Reauthorization Criteria:

• Documentation of positive clinical response to therapy (e.g., stable, or improved bone mineral density (BMD), reduction in or no new fractures, reduction in fracture risk); AND
• Treatment duration of parathyroid hormones (e.g., teriparatide, Tymlos [abaloparatide]) has not exceeded a total of 24 months during the patient's lifetime 

Dosing:

• The recommended dosage is 80 mcg given subcutaneously once a day. 
• Instruct patients to take supplemental calcium and vitamin D if daily dietary intake is inadequate.
• The safety and efficacy of TYMLOS have not been evaluated beyond 2 years of treatment. Use of the drug for more than 2 years during a patient’s lifetime is not recommended.

Coverage Duration: 

• Initial: 1 year to assess patient’s response to therapy
• Reauthorization: 1 year
• Approve treatment of all parathyroid hormone analogs to a combined maximum of 2 years.

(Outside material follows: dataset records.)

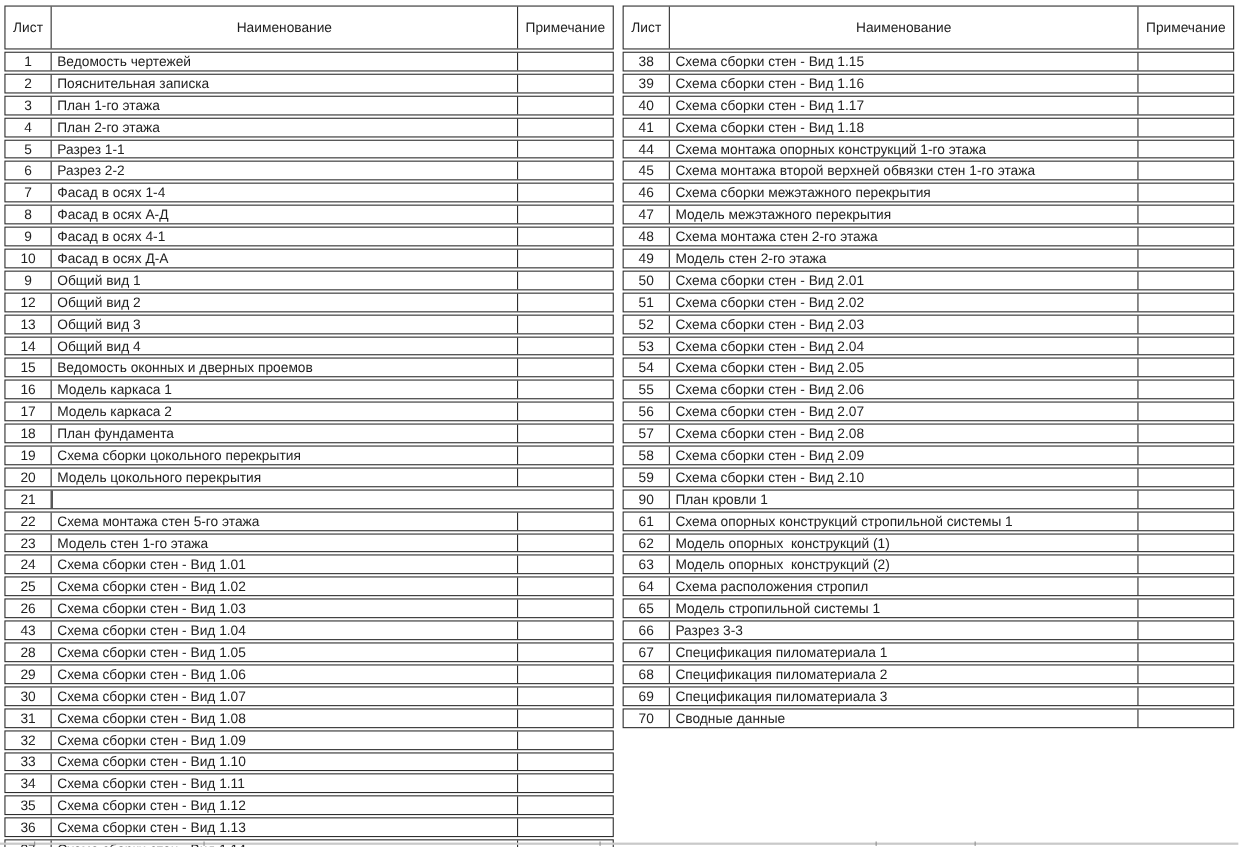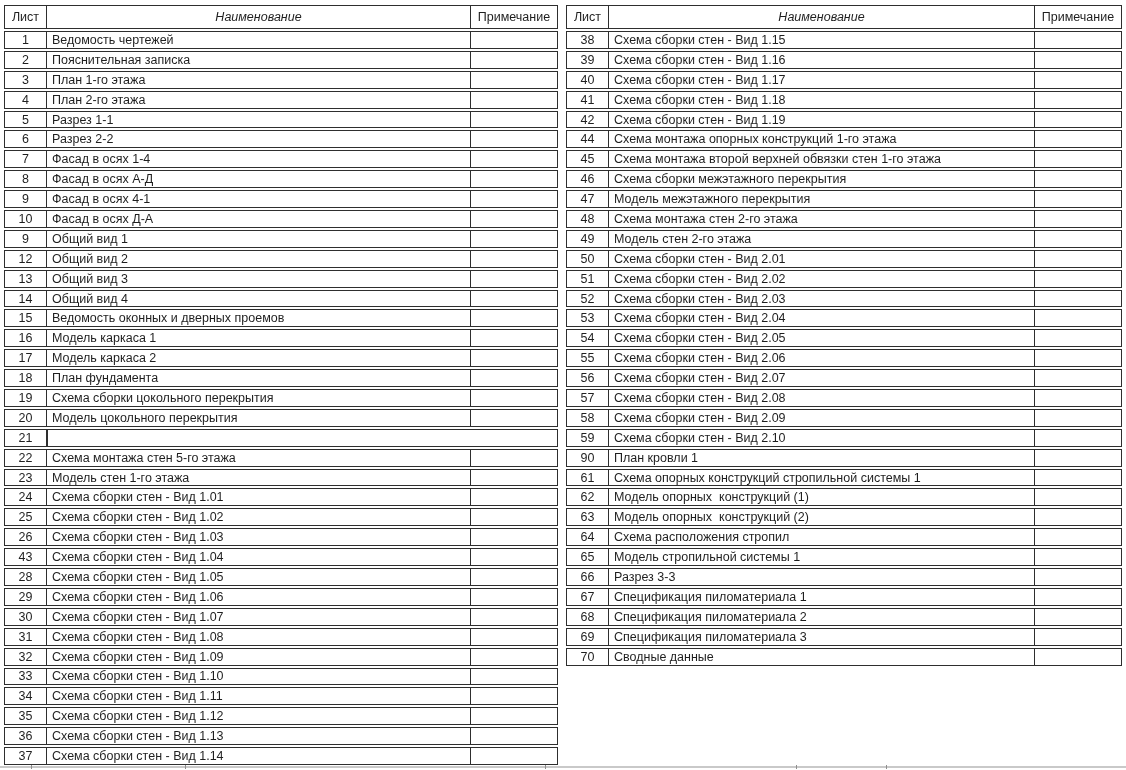"Лист" .hrow { height: 24px -> 40px }
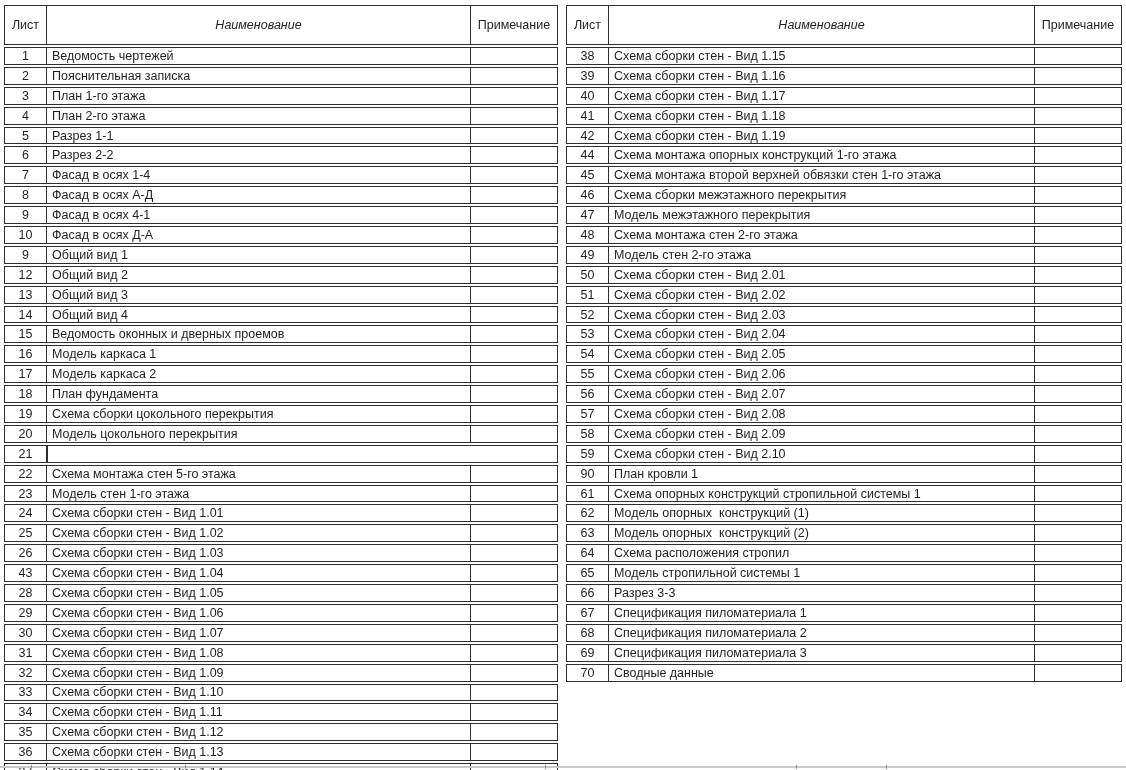"Наименование" .hrow .c-name { font-style: italic -> none }
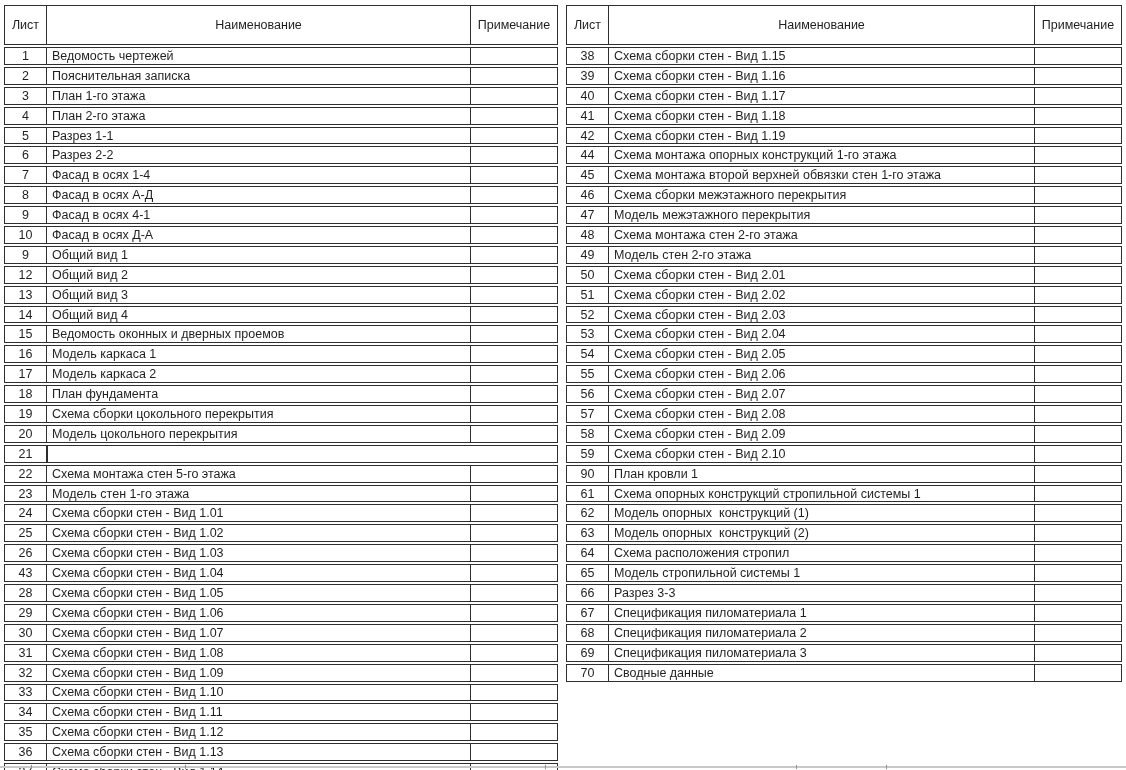"42" div.row { html: <div> <div>42</div> <div>Схема сборки стен - Вид 1.19</div> <div></div> </div> -> none }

Authorization is not covered for the following:

• Combination therapy with other osteoporotic agents (e.g. bisphosphonate, calcitonin nasal spray, denosumab [Prolia], raloxifene, teriparatide [Forteo])
• Glucocorticoid-induced osteoporosis 
• The use of this drug for indications not listed in this policy does not meet the coverage criteria established by the Western Health Advantage (WHA) Pharmacy and Therapeutics (P&T) Committee.

Additional Information: 
 

• The WHO FRAX tool is available at www.shef.ac.uk/FRAX and incorporates multiple clinical factors that predict fracture risk, largely independent of BMD. 

Policy Updates:

• 07/25/2017: New policy approved by P&T. 
• 12/01/2023 – Updated criteria based on revised guidelines and prescribing information. (P&T, 11/14/2023)

References:

1. Tymlos prescribing information. Radius Health, Inc. Waltham, MA. December 2022. 
2. American Association of Clinical Endocrinologists medical guidelines for clinical practice for the prevention and treatment of postmenopausal osteoporosis: 2020 update. Available at: https://pro.aace.com/disease-state-resources/bone-and-parathyroid/clinical-practice-guidelines/clinical-practice. Accessed May 6, 2021. 
3. National Osteoporosis Foundation. Clinician's guide to prevention and treatment of osteoporosis. Washington (DC): National Osteoporosis Foundation; 2013. 
4. Per clinical consultation with endocrinologists. January 23 & 30, 2018. 
5. Eastell R, Rosen CJ, Black DM, et al. Pharmacological management of osteoporosis in postmenopausal women: An endocrine society clinical practice guideline. J Clin Endocrin Metab. 2019; 104(5):1595-1622. 
6. Watts NB, Adler RA, Bilezikian JP, et al. Endocrine Society. Osteoporosis in men: an Endocrine Society clinical practice guideline. J Clin Endocrinol Metab. 2012;97(6):1802-22.